### What the exercise asks
Exactly the lines below, starting with the one containing "- ./gradlew build" and going on through the one containing "- Not all data", must be reproduced, both ends included, and no pictures with them.

### Revision tracking records
········

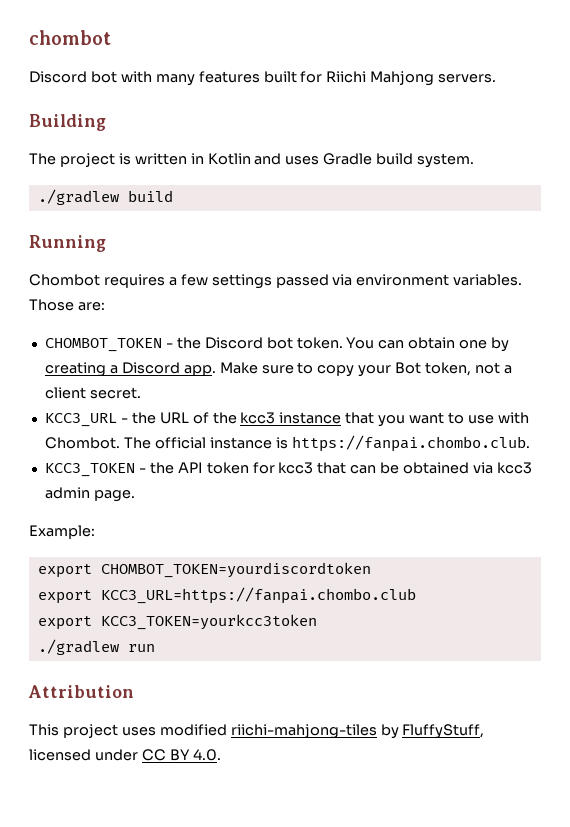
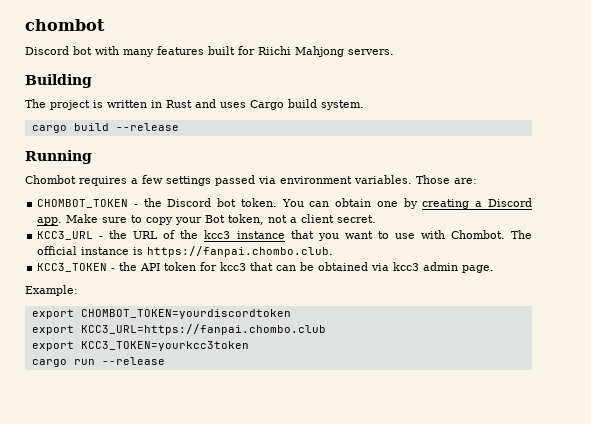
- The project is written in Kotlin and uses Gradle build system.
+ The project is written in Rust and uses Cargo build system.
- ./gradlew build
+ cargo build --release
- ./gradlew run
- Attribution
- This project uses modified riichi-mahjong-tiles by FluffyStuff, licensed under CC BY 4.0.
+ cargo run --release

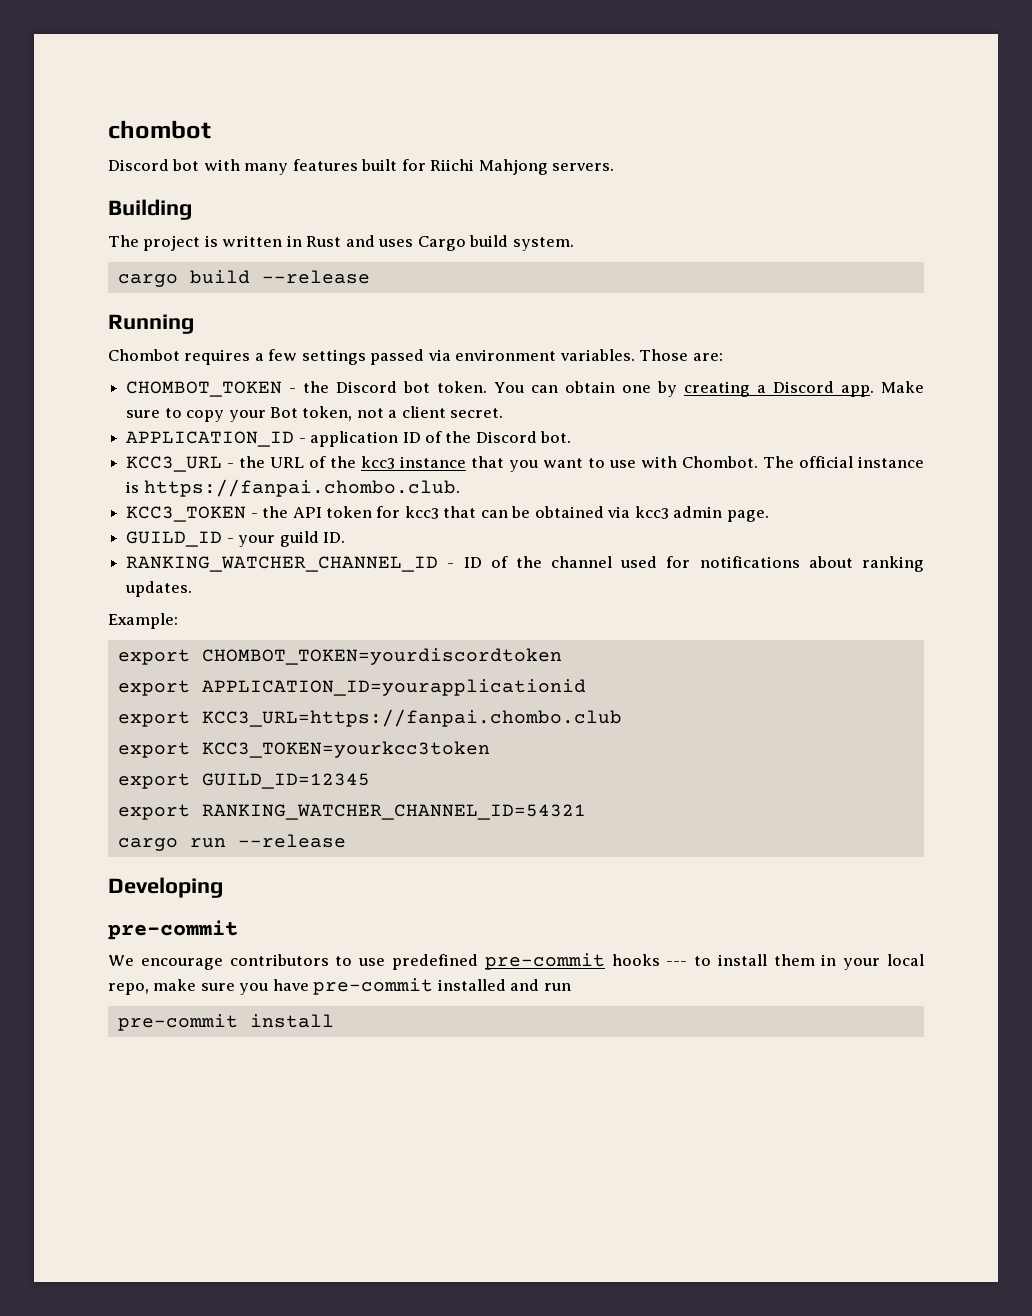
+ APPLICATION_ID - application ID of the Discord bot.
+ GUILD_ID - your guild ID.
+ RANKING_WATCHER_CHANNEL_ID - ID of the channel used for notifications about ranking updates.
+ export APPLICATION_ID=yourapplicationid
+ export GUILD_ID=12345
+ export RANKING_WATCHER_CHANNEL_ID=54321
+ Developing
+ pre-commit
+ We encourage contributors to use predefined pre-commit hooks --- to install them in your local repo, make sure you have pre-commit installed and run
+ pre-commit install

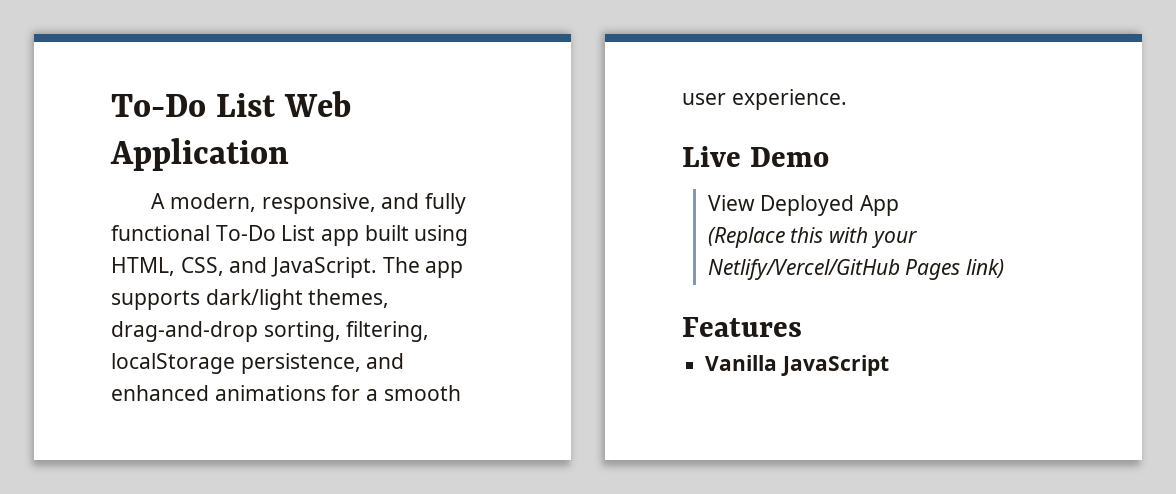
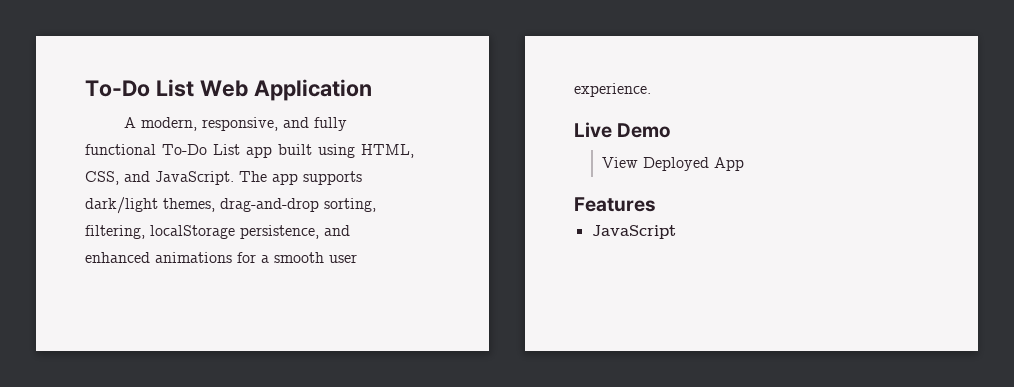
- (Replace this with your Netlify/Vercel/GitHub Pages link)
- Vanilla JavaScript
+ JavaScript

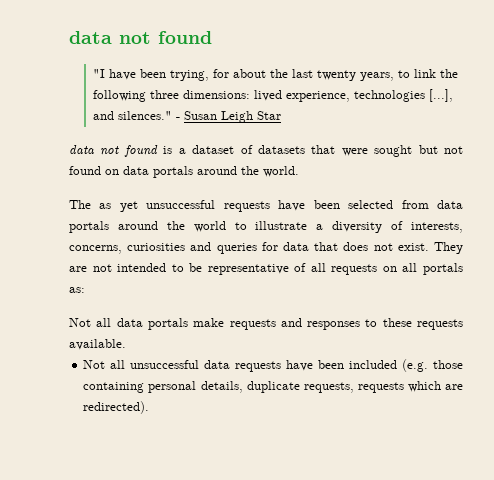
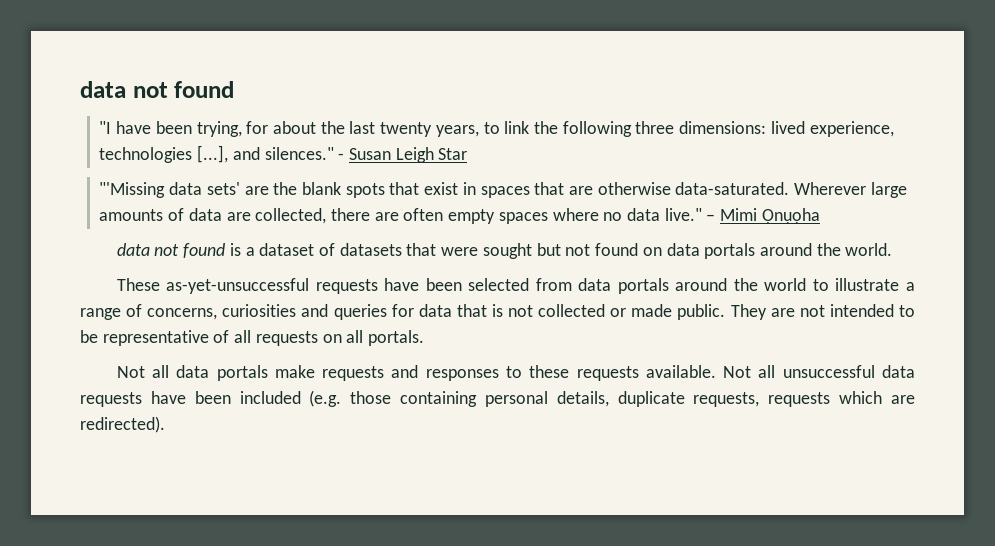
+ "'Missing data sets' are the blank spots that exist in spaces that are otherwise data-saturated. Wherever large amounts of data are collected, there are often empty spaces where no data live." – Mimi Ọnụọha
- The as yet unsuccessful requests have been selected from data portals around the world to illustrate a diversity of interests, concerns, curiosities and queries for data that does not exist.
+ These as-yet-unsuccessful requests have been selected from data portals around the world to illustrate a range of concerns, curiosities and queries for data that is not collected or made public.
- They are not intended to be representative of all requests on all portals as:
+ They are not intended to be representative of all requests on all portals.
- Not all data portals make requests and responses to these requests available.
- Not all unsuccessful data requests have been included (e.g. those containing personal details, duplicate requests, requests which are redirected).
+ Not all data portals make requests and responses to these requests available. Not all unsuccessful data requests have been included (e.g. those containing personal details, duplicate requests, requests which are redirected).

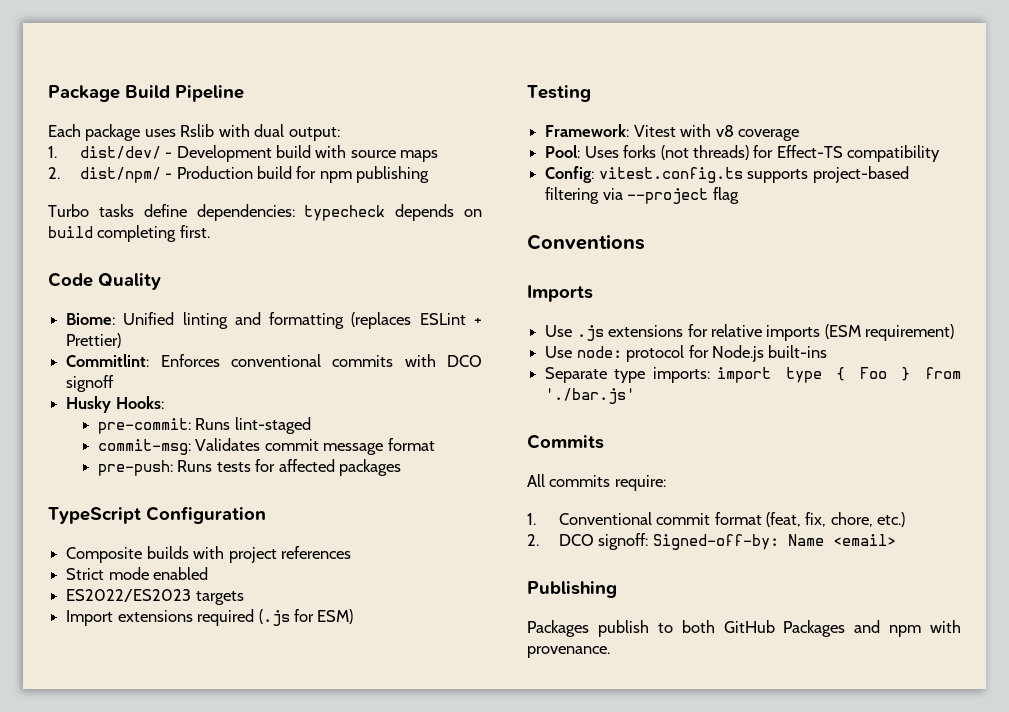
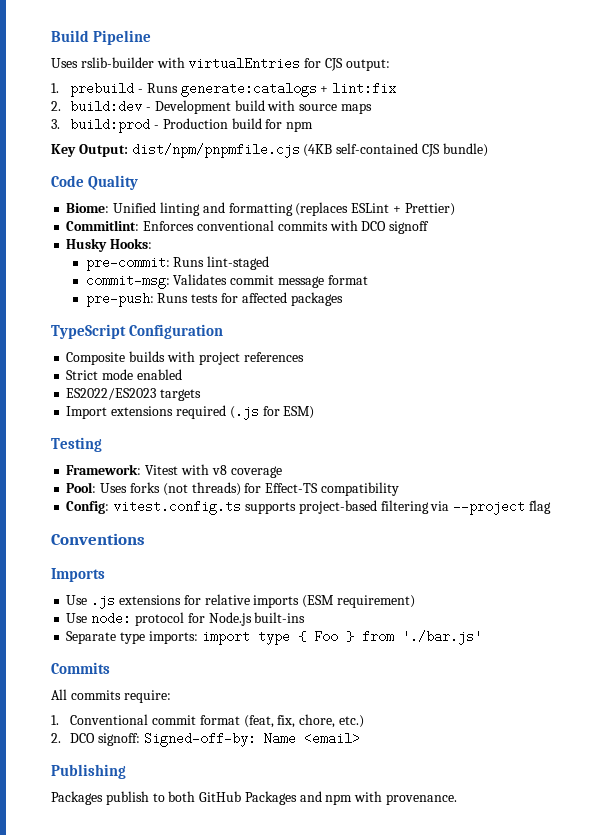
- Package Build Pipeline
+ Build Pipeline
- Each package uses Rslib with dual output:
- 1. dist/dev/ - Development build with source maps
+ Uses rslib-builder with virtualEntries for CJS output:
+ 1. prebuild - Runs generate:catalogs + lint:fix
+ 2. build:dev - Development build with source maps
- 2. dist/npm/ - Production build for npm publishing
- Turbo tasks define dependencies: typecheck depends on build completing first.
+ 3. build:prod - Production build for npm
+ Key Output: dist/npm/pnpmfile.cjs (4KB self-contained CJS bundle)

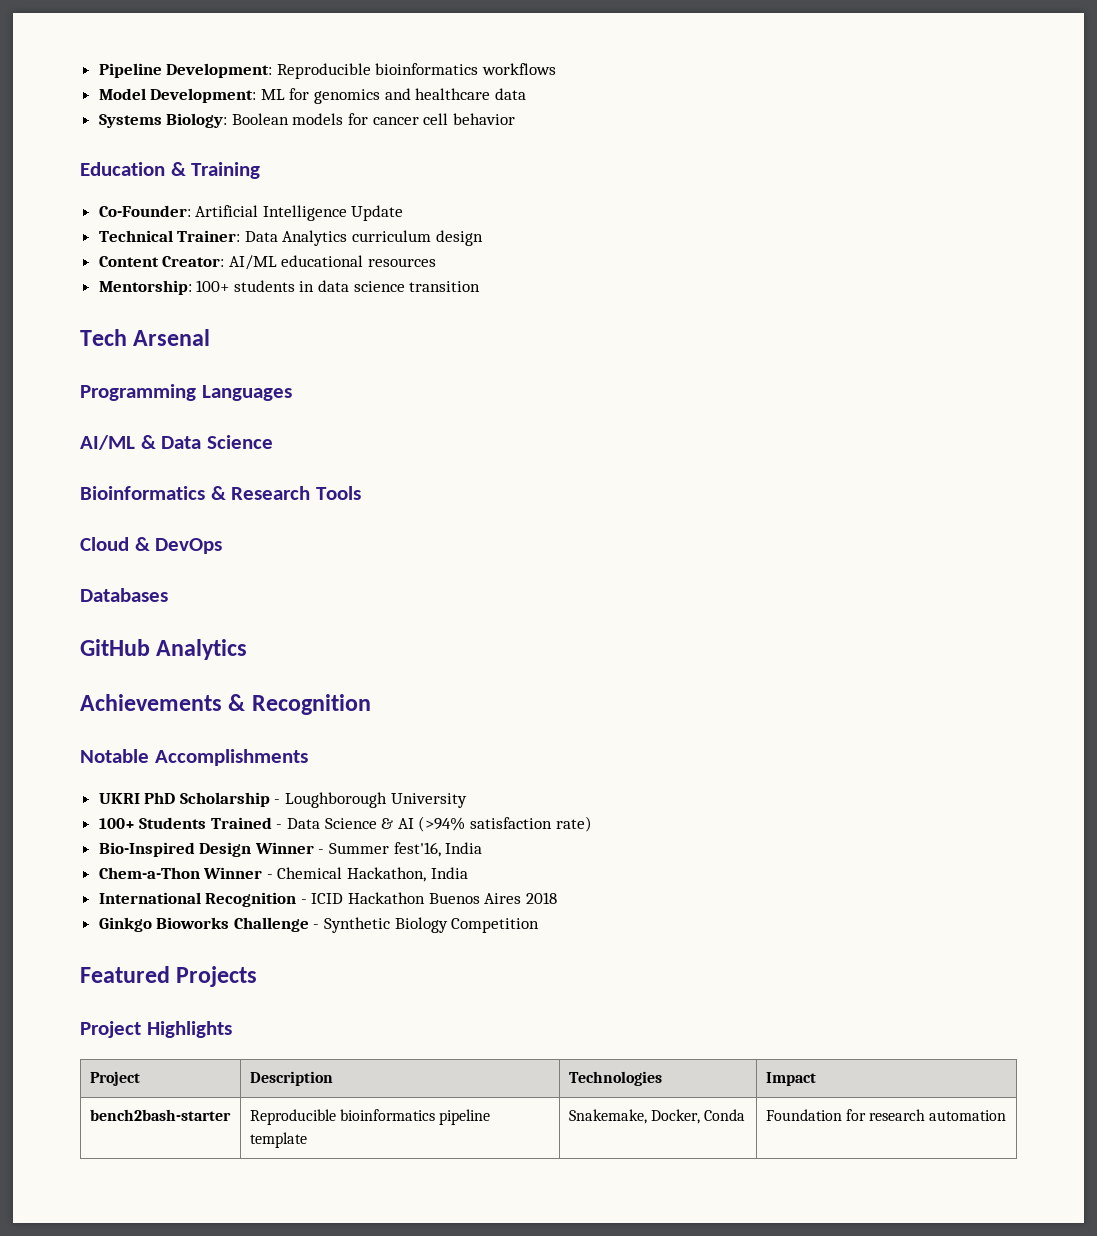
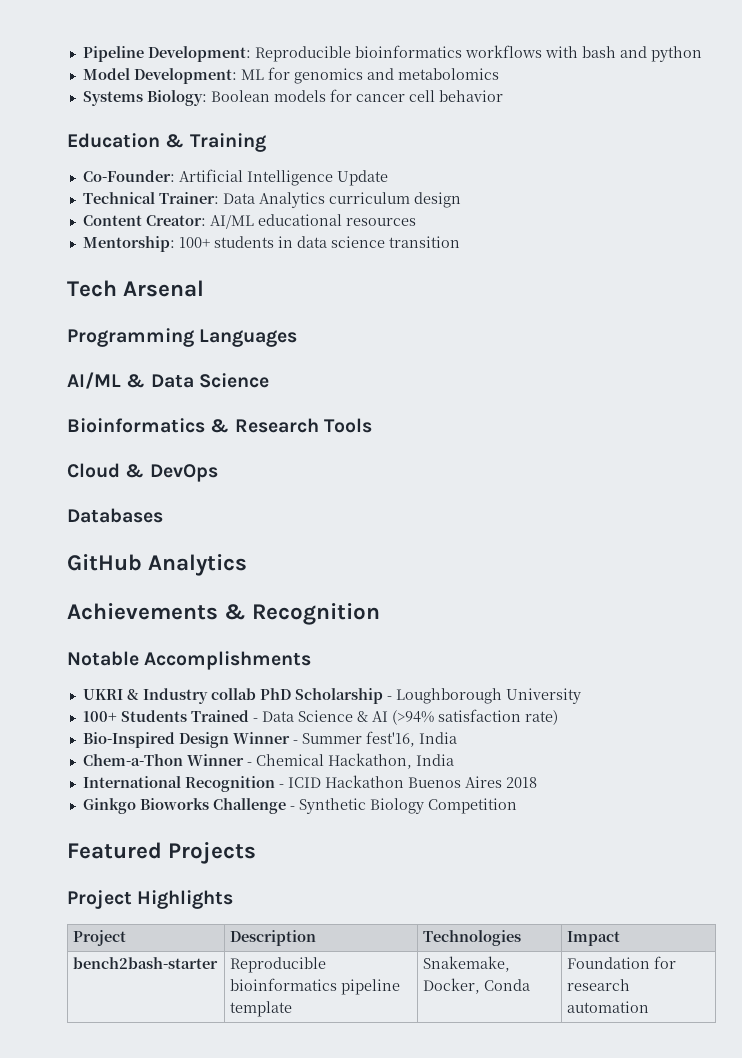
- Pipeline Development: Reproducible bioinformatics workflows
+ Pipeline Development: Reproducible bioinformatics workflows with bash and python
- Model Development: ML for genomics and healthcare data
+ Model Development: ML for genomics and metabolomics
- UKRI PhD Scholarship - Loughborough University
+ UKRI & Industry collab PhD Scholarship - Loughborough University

········

### Solution to the exercise
- ./gradlew build
+ cargo build --release
- ./gradlew run
- Attribution
- This project uses modified riichi-mahjong-tiles by FluffyStuff, licensed under CC BY 4.0.
+ cargo run --release

+ APPLICATION_ID - application ID of the Discord bot.
+ GUILD_ID - your guild ID.
+ RANKING_WATCHER_CHANNEL_ID - ID of the channel used for notifications about ranking updates.
+ export APPLICATION_ID=yourapplicationid
+ export GUILD_ID=12345
+ export RANKING_WATCHER_CHANNEL_ID=54321
+ Developing
+ pre-commit
+ We encourage contributors to use predefined pre-commit hooks --- to install them in your local repo, make sure you have pre-commit installed and run
+ pre-commit install

- (Replace this with your Netlify/Vercel/GitHub Pages link)
- Vanilla JavaScript
+ JavaScript

+ "'Missing data sets' are the blank spots that exist in spaces that are otherwise data-saturated. Wherever large amounts of data are collected, there are often empty spaces where no data live." – Mimi Ọnụọha
- The as yet unsuccessful requests have been selected from data portals around the world to illustrate a diversity of interests, concerns, curiosities and queries for data that does not exist.
+ These as-yet-unsuccessful requests have been selected from data portals around the world to illustrate a range of concerns, curiosities and queries for data that is not collected or made public.
- They are not intended to be representative of all requests on all portals as:
+ They are not intended to be representative of all requests on all portals.
- Not all data portals make requests and responses to these requests available.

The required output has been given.